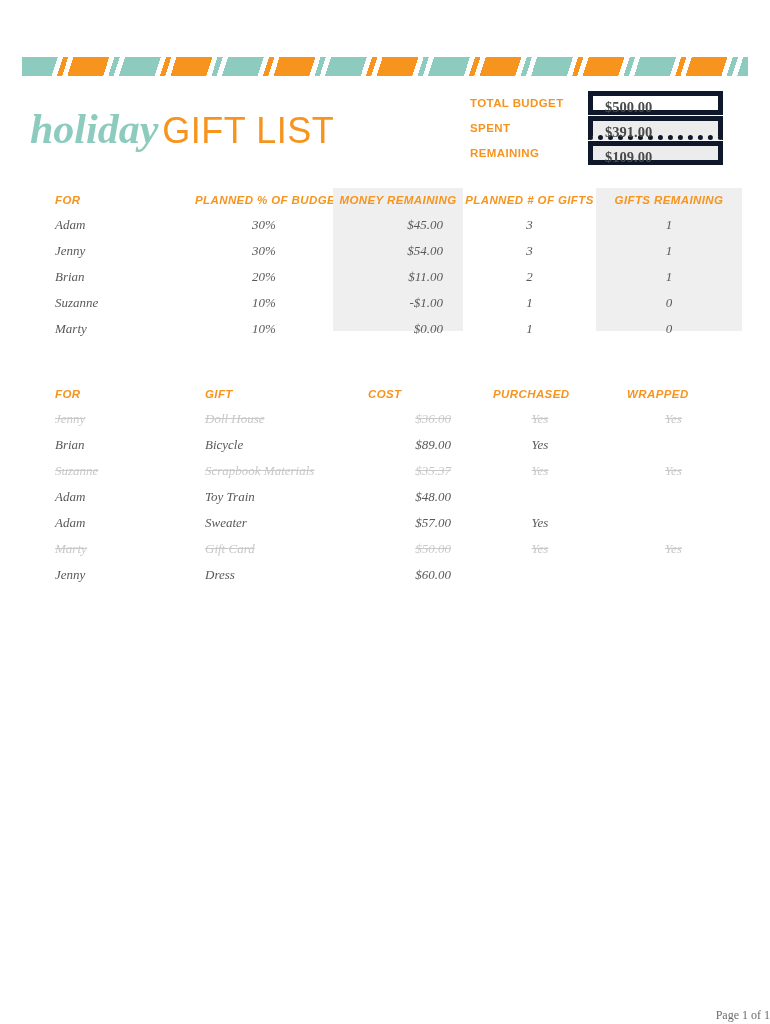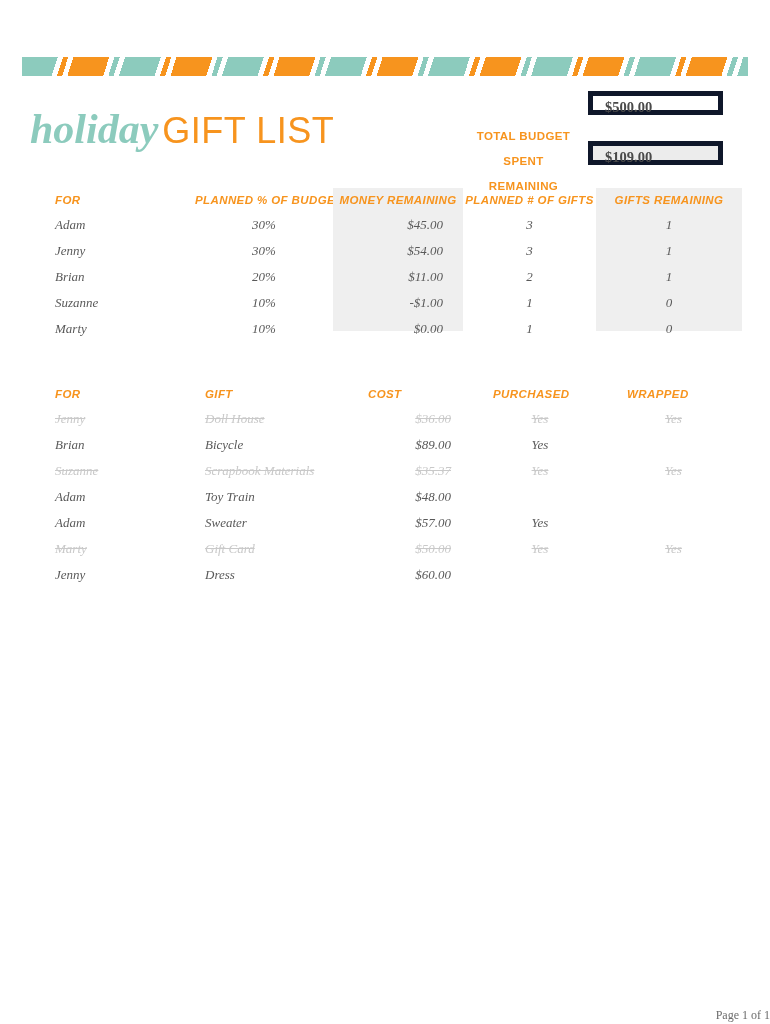--- a/index.html
+++ b/index.html
@@ -81,7 +81,7 @@
   }
   .summary-label {
     flex: 0 0 118px;
-    text-align: center;
+    text-align: left;
     padding-right: 11px;
     font-family: "Liberation Sans", sans-serif;
     font-weight: bold;
@@ -90,7 +90,6 @@
     color: #f7941e;
     line-height: 24px;
     box-sizing: border-box;
-    margin-top: 33px;
   }
   .summary-value {
     flex: 0 0 135px;

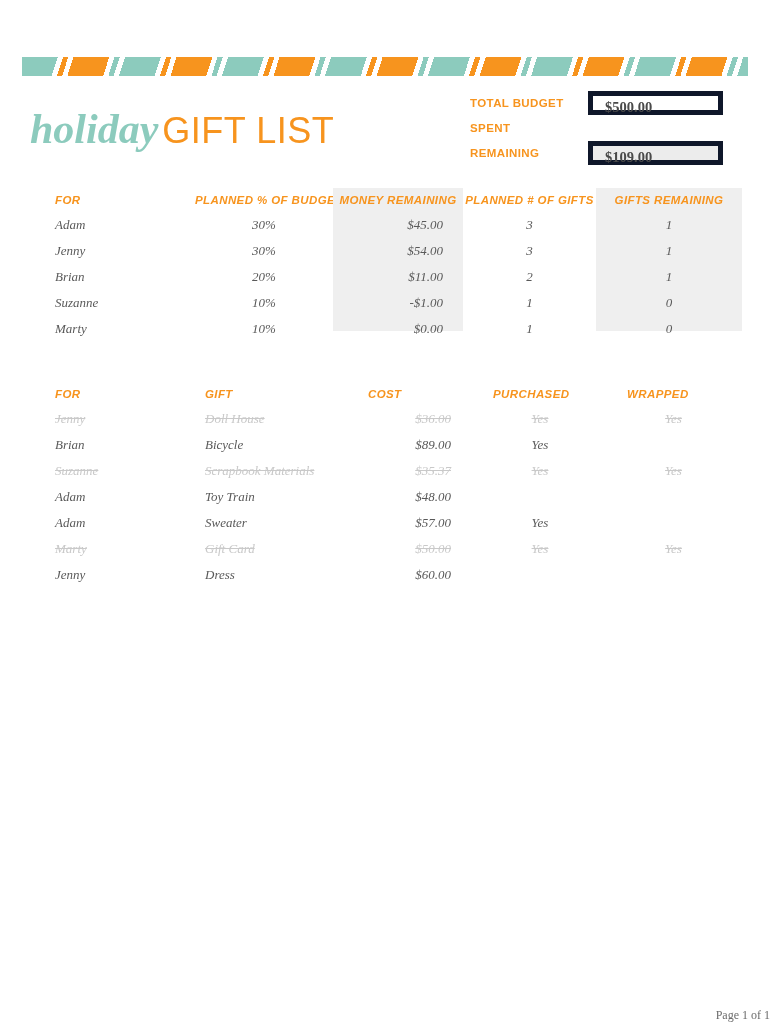--- a/index.html
+++ b/index.html
@@ -228,6 +228,7 @@
   </div>
   <div class="summary-row r2">
     <div class="summary-label">SPENT</div>
+    <div class="summary-value">$391.00</div>
   </div>
   <div class="summary-row r3">
     <div class="summary-label">REMAINING</div>

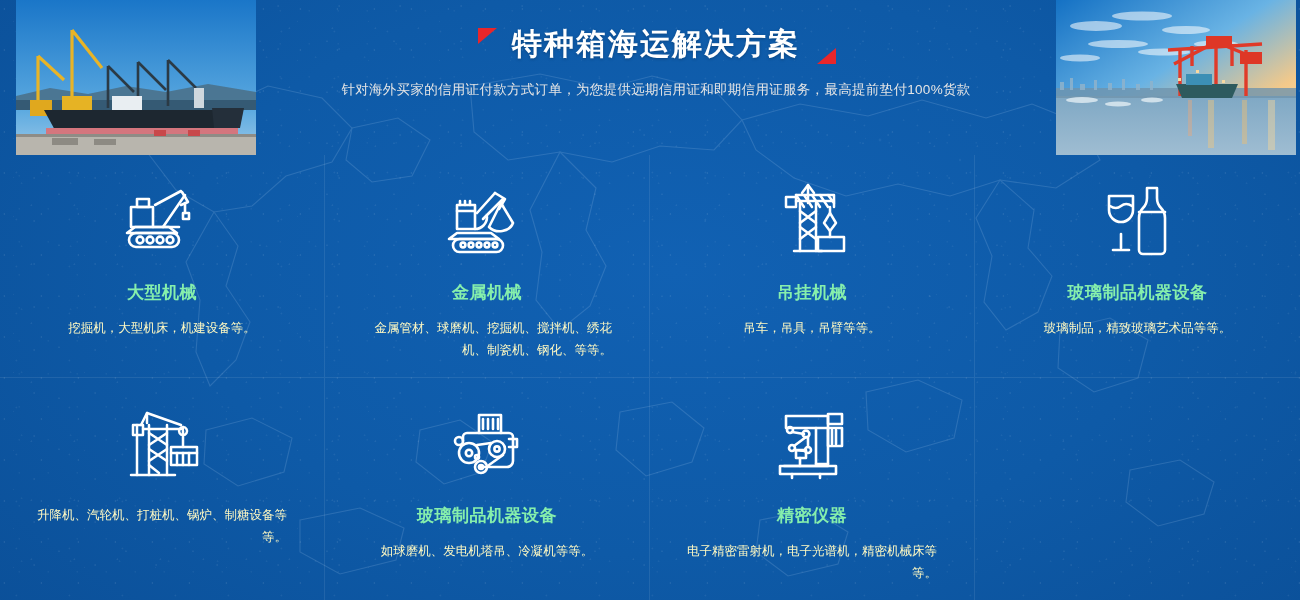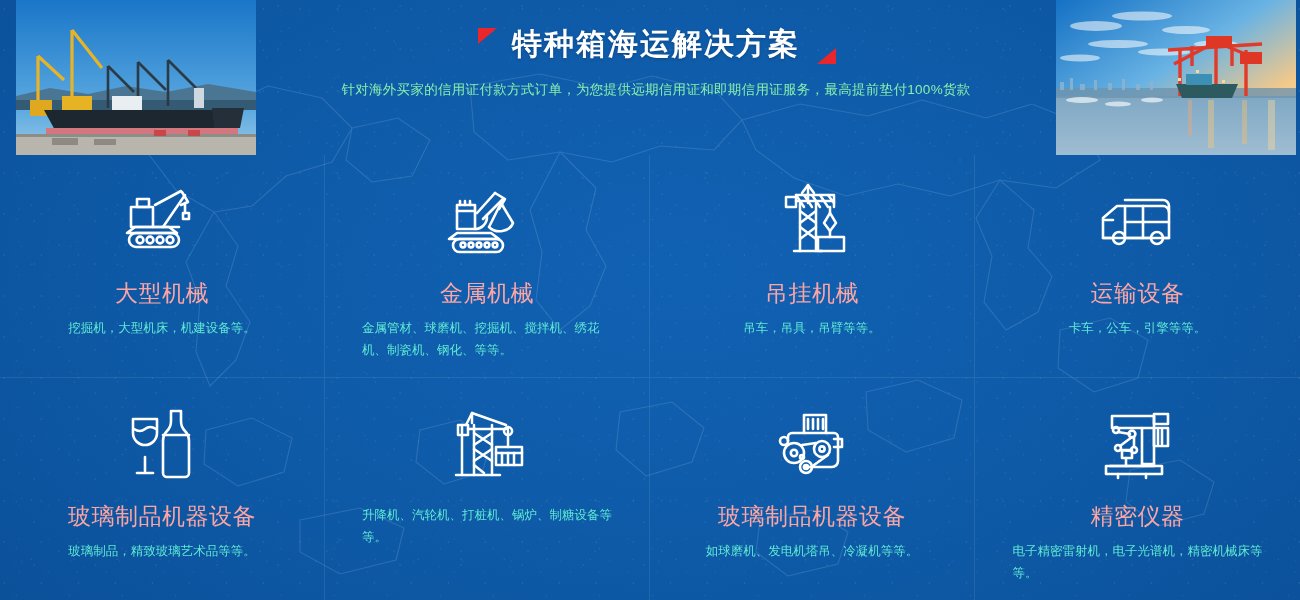--- a/index.html
+++ b/index.html
@@ -95,7 +95,7 @@
   .subtitle {
     margin-top: 16px;
     font-size: 13.5px;
-    color: #86efac;
+    color: #e5e5e5;
     line-height: 20px;
     letter-spacing: .3px;
     white-space: nowrap;

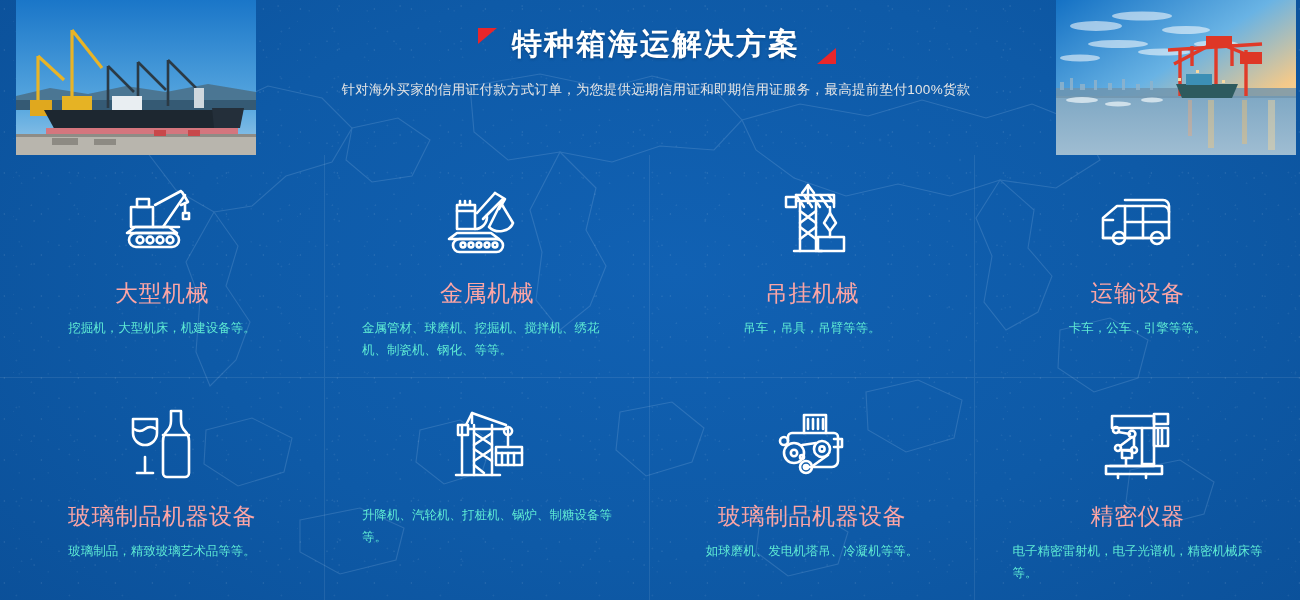--- a/index.html
+++ b/index.html
@@ -132,9 +132,9 @@
   }
   .icon-wrap svg { display: block; }
   .cell-title {
-    font-size: 23px;
-    font-weight: normal;
-    color: #fca5a5;
+    font-size: 17px;
+    font-weight: bold;
+    color: #86efac;
     letter-spacing: .5px;
     line-height: 24px;
     text-align: center;

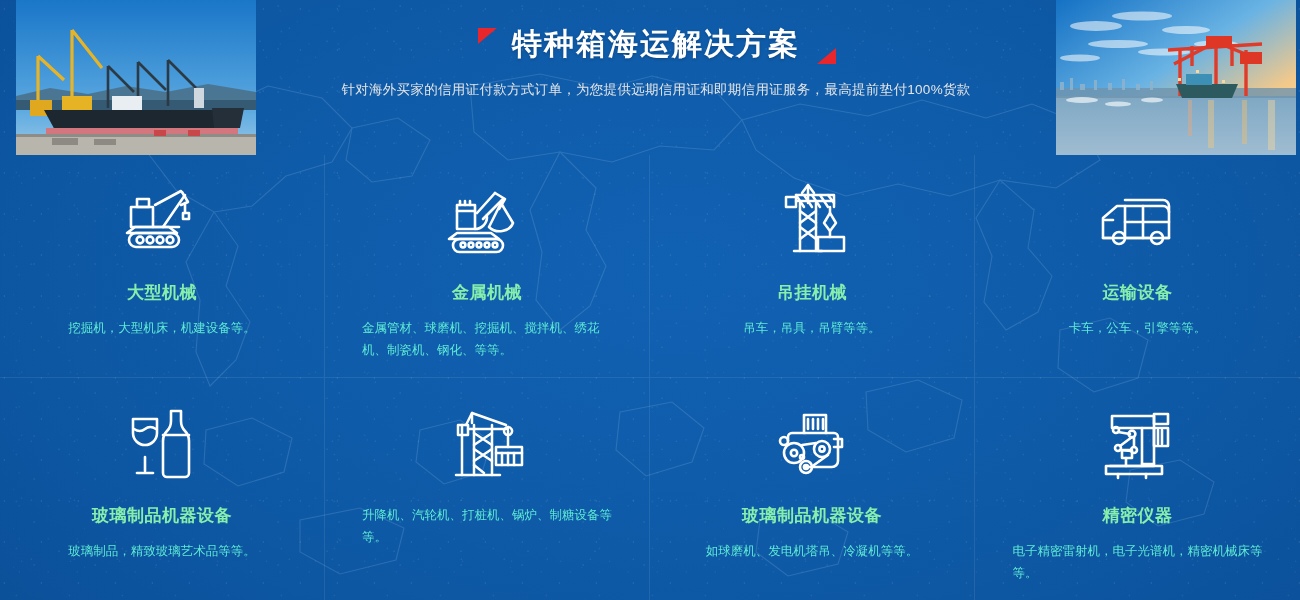--- a/index.html
+++ b/index.html
@@ -384,23 +384,6 @@
       <div class="cell-desc">吊车，吊具，吊臂等等。</div>
     </div>
 
-    <div class="cell">
-      <div class="icon-wrap">
-        <svg width="86" height="64" viewBox="0 0 86 64" fill="none" stroke="#ffffff" stroke-width="2.6" stroke-linecap="round" stroke-linejoin="round">
-          <path d="M8 28 L22 16 h46 a6 6 0 0 1 6 6 v26 h-66 z"></path>
-          <path d="M30 10 h38 a6 6 0 0 1 6 6 v6"></path>
-          <path d="M30 16 v32"></path>
-          <path d="M48 16 v32"></path>
-          <path d="M30 32 h18 M48 32 h26"></path>
-          <path d="M10 30 h8"></path>
-          <circle cx="24" cy="48" r="6"></circle>
-          <circle cx="62" cy="48" r="6"></circle>
-          <path d="M8 48 h10 M30 48 h26 M68 48 h6"></path>
-        </svg>
-      </div>
-      <div class="cell-title">运输设备</div>
-      <div class="cell-desc">卡车，公车，引擎等等。</div>
-    </div>
 
     <div class="cell">
       <div class="icon-wrap">

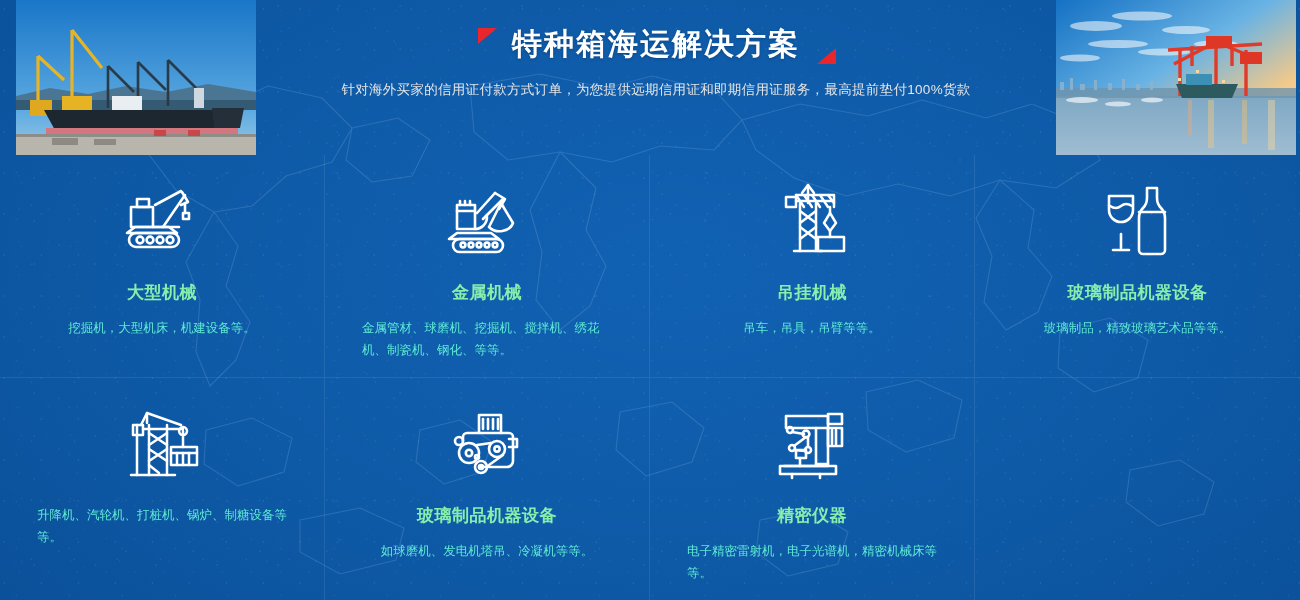--- a/index.html
+++ b/index.html
@@ -143,9 +143,9 @@
   }
   .cell-desc {
     font-size: 12.5px;
-    color: #5eead4;
+    color: #fef9c3;
     line-height: 22px;
-    text-align: left;
+    text-align: right;
     max-width: 250px;
   }
 </style>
--------------------------------------------------
▶ **Required work**
Gather every line from the entries above where the word "summary" appears, and copy them.

▶ **Completed exercise**
   .summary-label {
   .summary-value {
   <div class="summary-row r2">
     <div class="summary-label">SPENT</div>
+    <div class="summary-value">$391.00</div>
   <div class="summary-row r3">
     <div class="summary-label">REMAINING</div>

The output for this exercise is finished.